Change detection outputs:
===

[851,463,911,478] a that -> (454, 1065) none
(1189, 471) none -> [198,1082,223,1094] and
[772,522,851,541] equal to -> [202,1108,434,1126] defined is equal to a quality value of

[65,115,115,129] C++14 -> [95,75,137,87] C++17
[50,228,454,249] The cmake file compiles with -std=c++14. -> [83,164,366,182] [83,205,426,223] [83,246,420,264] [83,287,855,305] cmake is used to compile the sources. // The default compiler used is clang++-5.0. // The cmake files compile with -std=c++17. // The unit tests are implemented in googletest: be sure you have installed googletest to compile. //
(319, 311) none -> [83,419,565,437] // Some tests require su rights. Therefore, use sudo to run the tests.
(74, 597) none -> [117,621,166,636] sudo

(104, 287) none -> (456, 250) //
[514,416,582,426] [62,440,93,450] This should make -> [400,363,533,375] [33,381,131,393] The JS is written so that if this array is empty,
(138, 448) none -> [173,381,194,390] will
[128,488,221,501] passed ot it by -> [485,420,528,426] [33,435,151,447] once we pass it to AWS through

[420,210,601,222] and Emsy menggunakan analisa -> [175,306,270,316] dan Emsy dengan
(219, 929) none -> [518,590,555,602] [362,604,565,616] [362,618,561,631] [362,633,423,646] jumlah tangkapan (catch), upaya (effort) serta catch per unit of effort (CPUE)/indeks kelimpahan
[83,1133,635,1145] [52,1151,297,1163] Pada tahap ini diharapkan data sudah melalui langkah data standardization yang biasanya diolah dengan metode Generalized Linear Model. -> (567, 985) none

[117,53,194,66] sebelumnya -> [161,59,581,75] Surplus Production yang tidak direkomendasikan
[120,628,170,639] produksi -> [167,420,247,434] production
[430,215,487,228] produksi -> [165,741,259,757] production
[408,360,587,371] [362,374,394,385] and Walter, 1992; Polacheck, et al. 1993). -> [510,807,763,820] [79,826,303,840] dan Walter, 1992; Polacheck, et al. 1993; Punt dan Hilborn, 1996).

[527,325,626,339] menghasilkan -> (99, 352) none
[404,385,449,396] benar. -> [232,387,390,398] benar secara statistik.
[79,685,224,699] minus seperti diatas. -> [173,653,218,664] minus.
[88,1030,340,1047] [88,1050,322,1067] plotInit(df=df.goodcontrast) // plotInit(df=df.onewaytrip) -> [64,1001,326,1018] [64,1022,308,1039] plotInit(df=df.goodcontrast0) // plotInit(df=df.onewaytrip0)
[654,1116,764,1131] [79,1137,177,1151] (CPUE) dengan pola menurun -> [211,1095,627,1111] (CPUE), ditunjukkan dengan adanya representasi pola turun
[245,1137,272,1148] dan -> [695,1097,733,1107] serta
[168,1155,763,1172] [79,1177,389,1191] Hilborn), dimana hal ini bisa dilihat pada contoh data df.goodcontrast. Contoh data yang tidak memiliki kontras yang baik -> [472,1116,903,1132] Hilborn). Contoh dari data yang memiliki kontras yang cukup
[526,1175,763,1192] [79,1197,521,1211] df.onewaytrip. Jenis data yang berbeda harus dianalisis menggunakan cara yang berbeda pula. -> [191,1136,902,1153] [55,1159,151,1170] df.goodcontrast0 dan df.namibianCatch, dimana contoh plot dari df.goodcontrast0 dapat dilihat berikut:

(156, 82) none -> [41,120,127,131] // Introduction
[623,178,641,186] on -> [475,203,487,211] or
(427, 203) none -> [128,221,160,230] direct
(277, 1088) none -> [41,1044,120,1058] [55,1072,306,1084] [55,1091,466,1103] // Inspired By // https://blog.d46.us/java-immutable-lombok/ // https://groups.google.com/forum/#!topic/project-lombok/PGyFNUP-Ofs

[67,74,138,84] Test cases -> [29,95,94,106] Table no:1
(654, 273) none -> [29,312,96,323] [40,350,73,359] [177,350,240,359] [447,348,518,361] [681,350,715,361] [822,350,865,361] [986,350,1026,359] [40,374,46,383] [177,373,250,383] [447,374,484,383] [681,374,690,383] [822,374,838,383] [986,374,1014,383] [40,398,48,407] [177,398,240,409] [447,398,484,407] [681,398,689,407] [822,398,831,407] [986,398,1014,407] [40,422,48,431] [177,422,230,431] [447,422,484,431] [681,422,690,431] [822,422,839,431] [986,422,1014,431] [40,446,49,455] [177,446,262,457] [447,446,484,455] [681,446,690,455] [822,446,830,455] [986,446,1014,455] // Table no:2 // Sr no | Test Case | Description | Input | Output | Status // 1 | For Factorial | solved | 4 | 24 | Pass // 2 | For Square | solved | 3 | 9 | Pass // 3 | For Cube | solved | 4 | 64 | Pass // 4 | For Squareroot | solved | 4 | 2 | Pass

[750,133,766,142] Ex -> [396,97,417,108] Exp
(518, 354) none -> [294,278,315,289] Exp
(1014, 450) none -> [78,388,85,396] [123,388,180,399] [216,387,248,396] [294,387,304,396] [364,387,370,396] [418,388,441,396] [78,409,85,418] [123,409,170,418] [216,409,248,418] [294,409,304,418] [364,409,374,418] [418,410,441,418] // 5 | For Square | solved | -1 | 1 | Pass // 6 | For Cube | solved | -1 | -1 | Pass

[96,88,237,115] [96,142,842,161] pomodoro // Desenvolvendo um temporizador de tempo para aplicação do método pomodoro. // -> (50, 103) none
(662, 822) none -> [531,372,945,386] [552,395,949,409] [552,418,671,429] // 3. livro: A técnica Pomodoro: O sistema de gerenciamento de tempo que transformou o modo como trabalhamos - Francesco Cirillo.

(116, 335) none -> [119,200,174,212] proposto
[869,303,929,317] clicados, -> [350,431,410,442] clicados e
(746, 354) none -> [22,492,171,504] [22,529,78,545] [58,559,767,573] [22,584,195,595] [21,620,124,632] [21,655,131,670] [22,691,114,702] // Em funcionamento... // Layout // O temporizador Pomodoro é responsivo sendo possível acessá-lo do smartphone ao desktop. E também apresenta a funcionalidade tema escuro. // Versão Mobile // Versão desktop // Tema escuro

===

Exactly as they appear above, give the entries again.

[851,463,911,478] a that -> (454, 1065) none
(1189, 471) none -> [198,1082,223,1094] and
[772,522,851,541] equal to -> [202,1108,434,1126] defined is equal to a quality value of

[65,115,115,129] C++14 -> [95,75,137,87] C++17
[50,228,454,249] The cmake file compiles with -std=c++14. -> [83,164,366,182] [83,205,426,223] [83,246,420,264] [83,287,855,305] cmake is used to compile the sources. // The default compiler used is clang++-5.0. // The cmake files compile with -std=c++17. // The unit tests are implemented in googletest: be sure you have installed googletest to compile. //
(319, 311) none -> [83,419,565,437] // Some tests require su rights. Therefore, use sudo to run the tests.
(74, 597) none -> [117,621,166,636] sudo

(104, 287) none -> (456, 250) //
[514,416,582,426] [62,440,93,450] This should make -> [400,363,533,375] [33,381,131,393] The JS is written so that if this array is empty,
(138, 448) none -> [173,381,194,390] will
[128,488,221,501] passed ot it by -> [485,420,528,426] [33,435,151,447] once we pass it to AWS through

[420,210,601,222] and Emsy menggunakan analisa -> [175,306,270,316] dan Emsy dengan
(219, 929) none -> [518,590,555,602] [362,604,565,616] [362,618,561,631] [362,633,423,646] jumlah tangkapan (catch), upaya (effort) serta catch per unit of effort (CPUE)/indeks kelimpahan
[83,1133,635,1145] [52,1151,297,1163] Pada tahap ini diharapkan data sudah melalui langkah data standardization yang biasanya diolah dengan metode Generalized Linear Model. -> (567, 985) none

[117,53,194,66] sebelumnya -> [161,59,581,75] Surplus Production yang tidak direkomendasikan
[120,628,170,639] produksi -> [167,420,247,434] production
[430,215,487,228] produksi -> [165,741,259,757] production
[408,360,587,371] [362,374,394,385] and Walter, 1992; Polacheck, et al. 1993). -> [510,807,763,820] [79,826,303,840] dan Walter, 1992; Polacheck, et al. 1993; Punt dan Hilborn, 1996).

[527,325,626,339] menghasilkan -> (99, 352) none
[404,385,449,396] benar. -> [232,387,390,398] benar secara statistik.
[79,685,224,699] minus seperti diatas. -> [173,653,218,664] minus.
[88,1030,340,1047] [88,1050,322,1067] plotInit(df=df.goodcontrast) // plotInit(df=df.onewaytrip) -> [64,1001,326,1018] [64,1022,308,1039] plotInit(df=df.goodcontrast0) // plotInit(df=df.onewaytrip0)
[654,1116,764,1131] [79,1137,177,1151] (CPUE) dengan pola menurun -> [211,1095,627,1111] (CPUE), ditunjukkan dengan adanya representasi pola turun
[245,1137,272,1148] dan -> [695,1097,733,1107] serta
[168,1155,763,1172] [79,1177,389,1191] Hilborn), dimana hal ini bisa dilihat pada contoh data df.goodcontrast. Contoh data yang tidak memiliki kontras yang baik -> [472,1116,903,1132] Hilborn). Contoh dari data yang memiliki kontras yang cukup
[526,1175,763,1192] [79,1197,521,1211] df.onewaytrip. Jenis data yang berbeda harus dianalisis menggunakan cara yang berbeda pula. -> [191,1136,902,1153] [55,1159,151,1170] df.goodcontrast0 dan df.namibianCatch, dimana contoh plot dari df.goodcontrast0 dapat dilihat berikut:

(156, 82) none -> [41,120,127,131] // Introduction
[623,178,641,186] on -> [475,203,487,211] or
(427, 203) none -> [128,221,160,230] direct
(277, 1088) none -> [41,1044,120,1058] [55,1072,306,1084] [55,1091,466,1103] // Inspired By // https://blog.d46.us/java-immutable-lombok/ // https://groups.google.com/forum/#!topic/project-lombok/PGyFNUP-Ofs

[67,74,138,84] Test cases -> [29,95,94,106] Table no:1
(654, 273) none -> [29,312,96,323] [40,350,73,359] [177,350,240,359] [447,348,518,361] [681,350,715,361] [822,350,865,361] [986,350,1026,359] [40,374,46,383] [177,373,250,383] [447,374,484,383] [681,374,690,383] [822,374,838,383] [986,374,1014,383] [40,398,48,407] [177,398,240,409] [447,398,484,407] [681,398,689,407] [822,398,831,407] [986,398,1014,407] [40,422,48,431] [177,422,230,431] [447,422,484,431] [681,422,690,431] [822,422,839,431] [986,422,1014,431] [40,446,49,455] [177,446,262,457] [447,446,484,455] [681,446,690,455] [822,446,830,455] [986,446,1014,455] // Table no:2 // Sr no | Test Case | Description | Input | Output | Status // 1 | For Factorial | solved | 4 | 24 | Pass // 2 | For Square | solved | 3 | 9 | Pass // 3 | For Cube | solved | 4 | 64 | Pass // 4 | For Squareroot | solved | 4 | 2 | Pass

[750,133,766,142] Ex -> [396,97,417,108] Exp
(518, 354) none -> [294,278,315,289] Exp
(1014, 450) none -> [78,388,85,396] [123,388,180,399] [216,387,248,396] [294,387,304,396] [364,387,370,396] [418,388,441,396] [78,409,85,418] [123,409,170,418] [216,409,248,418] [294,409,304,418] [364,409,374,418] [418,410,441,418] // 5 | For Square | solved | -1 | 1 | Pass // 6 | For Cube | solved | -1 | -1 | Pass

[96,88,237,115] [96,142,842,161] pomodoro // Desenvolvendo um temporizador de tempo para aplicação do método pomodoro. // -> (50, 103) none
(662, 822) none -> [531,372,945,386] [552,395,949,409] [552,418,671,429] // 3. livro: A técnica Pomodoro: O sistema de gerenciamento de tempo que transformou o modo como trabalhamos - Francesco Cirillo.

(116, 335) none -> [119,200,174,212] proposto
[869,303,929,317] clicados, -> [350,431,410,442] clicados e
(746, 354) none -> [22,492,171,504] [22,529,78,545] [58,559,767,573] [22,584,195,595] [21,620,124,632] [21,655,131,670] [22,691,114,702] // Em funcionamento... // Layout // O temporizador Pomodoro é responsivo sendo possível acessá-lo do smartphone ao desktop. E também apresenta a funcionalidade tema escuro. // Versão Mobile // Versão desktop // Tema escuro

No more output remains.